──────── The input

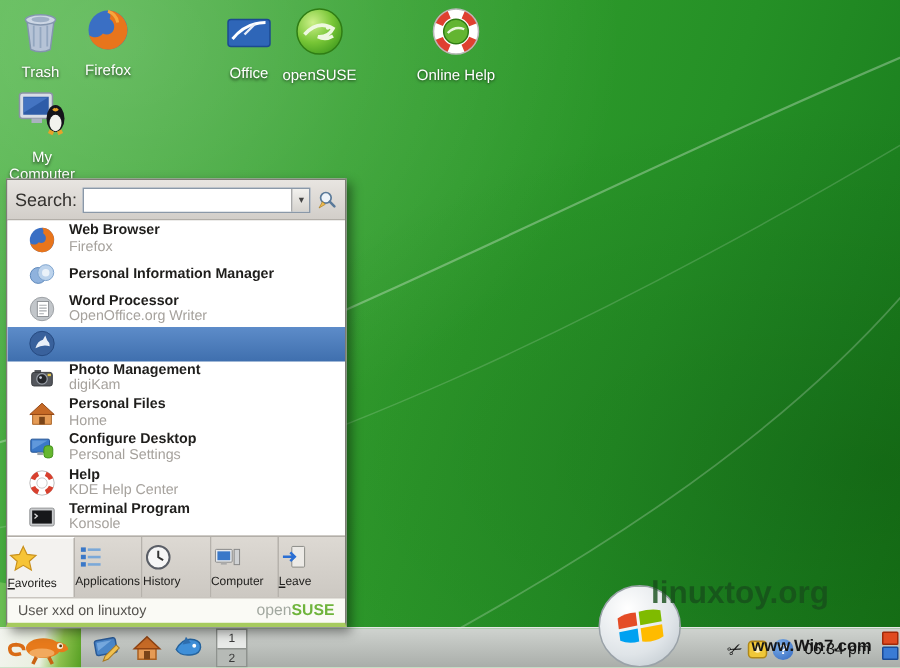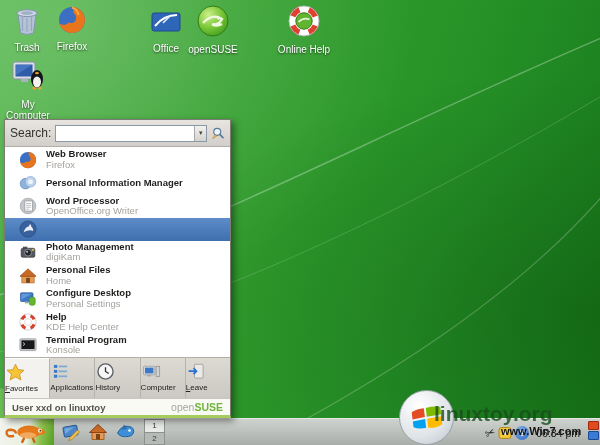--- a/index.html
+++ b/index.html
@@ -45,21 +45,21 @@
   .tab { flex:1; border-right:1px solid #b6b2ac; display:flex; flex-direction:column; 
     justify-content:flex-start; padding-top:3px; gap:1px; cursor:pointer; background:linear-gradient(#ddd9d3,#ccc8c2); }
   .tab:last-child { border-right:0; }
   .tab.active { background:#f3f2ef; border-top:1px solid #fff; }
   .tab .ti { width:21px; height:21px; }
   .tab-label { font-size:8px; color:#22211f; display:block; }
   .u-first::first-letter { text-decoration:underline; }
 
   .menu-footer { flex:0 0 17px; background:#fafaf5; border-top:1px solid #c9c5bf;
     display:flex; align-items:center; justify-content:space-between; padding:0 7px; }
-  .footer-user { font-size:9.5px; font-weight:bold; color:#55534f; }
+  .footer-user { font-size:9.5px; font-weight:normal; color:#55534f; }
   .brand { font-size:10.5px; }
   .brand .b-open { color:#a2a8a0; }
   .brand .b-suse { color:#6fb43c; font-weight:bold; }
 
   
   .taskbar { position:absolute; left:0; bottom:0; width:600px; height:27px;
     background:linear-gradient(#cfd3cf,#a9ada9); border-top:1px solid #e6e8e6;
     display:flex; align-items:center; z-index:4; }
   .kickoff-btn { width:54px; height:100%; flex:0 0 54px; cursor:pointer;
     background:linear-gradient(100deg,#f2f4ee 0%,#e9efdf 52%,#8ec14e 74%,#559f22 100%); position:relative; }
@@ -76,21 +76,21 @@
     color:#fff; font-size:9px; font-weight:bold; display:flex; align-items:center; justify-content:center; cursor:pointer; }
   .clock { font-size:10.5px; color:#111; margin-left:4px; cursor:pointer; white-space:nowrap; }
 
   
   .wm { position:absolute; pointer-events:none; z-index:9; }
   .wm-logo { left:399px; top:390px; width:55px; height:55px; border-radius:50%;
     background:radial-gradient(circle at 35% 28%,#ffffff,#dfe4e8 60%,#b9c2c9); border:1px solid #9aa2a8;
     display:flex; align-items:center; justify-content:center; }
   .wm-red { left:446px; top:391px; font-size:19px; font-weight:bold; color:#e03121; white-space:nowrap;
     text-shadow:1px 1px 0 #fff,-1px -1px 0 #fff,1px -1px 0 #fff,-1px 1px 0 #fff; }
-  .wm-green { left:434px; top:402px; font-size:21px; font-weight:bold; color:#174f1b; opacity:.8; white-space:nowrap; }
+  .wm-green { left:434px; top:384px; font-size:21px; font-weight:bold; color:#174f1b; opacity:.8; white-space:nowrap; }
   .wm-url { left:501px; top:425px; font-size:11px; font-weight:bold; color:#161616; white-space:nowrap; }
   .wm-badges { right:1px; top:421px; display:flex; flex-direction:column; gap:1px; }
   .wm-badge-r { width:11px; height:9px; background:#e04a20; border:1px solid #a02808; border-radius:1px; }
   .wm-badge-b { width:11px; height:9px; background:#3a7bd5; border:1px solid #1a4a95; border-radius:1px; }
 </style>
 </head>
 <body>
 
 <div class="desktop">
   <div class="bg-hi"></div>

────────────────

* **Exercise**
Look through the entries above and report each line where the string "linear" occurs.

* **Finished exercise**
     justify-content:flex-start; padding-top:3px; gap:1px; cursor:pointer; background:linear-gradient(#ddd9d3,#ccc8c2); }
     background:linear-gradient(#cfd3cf,#a9ada9); border-top:1px solid #e6e8e6;
     background:linear-gradient(100deg,#f2f4ee 0%,#e9efdf 52%,#8ec14e 74%,#559f22 100%); position:relative; }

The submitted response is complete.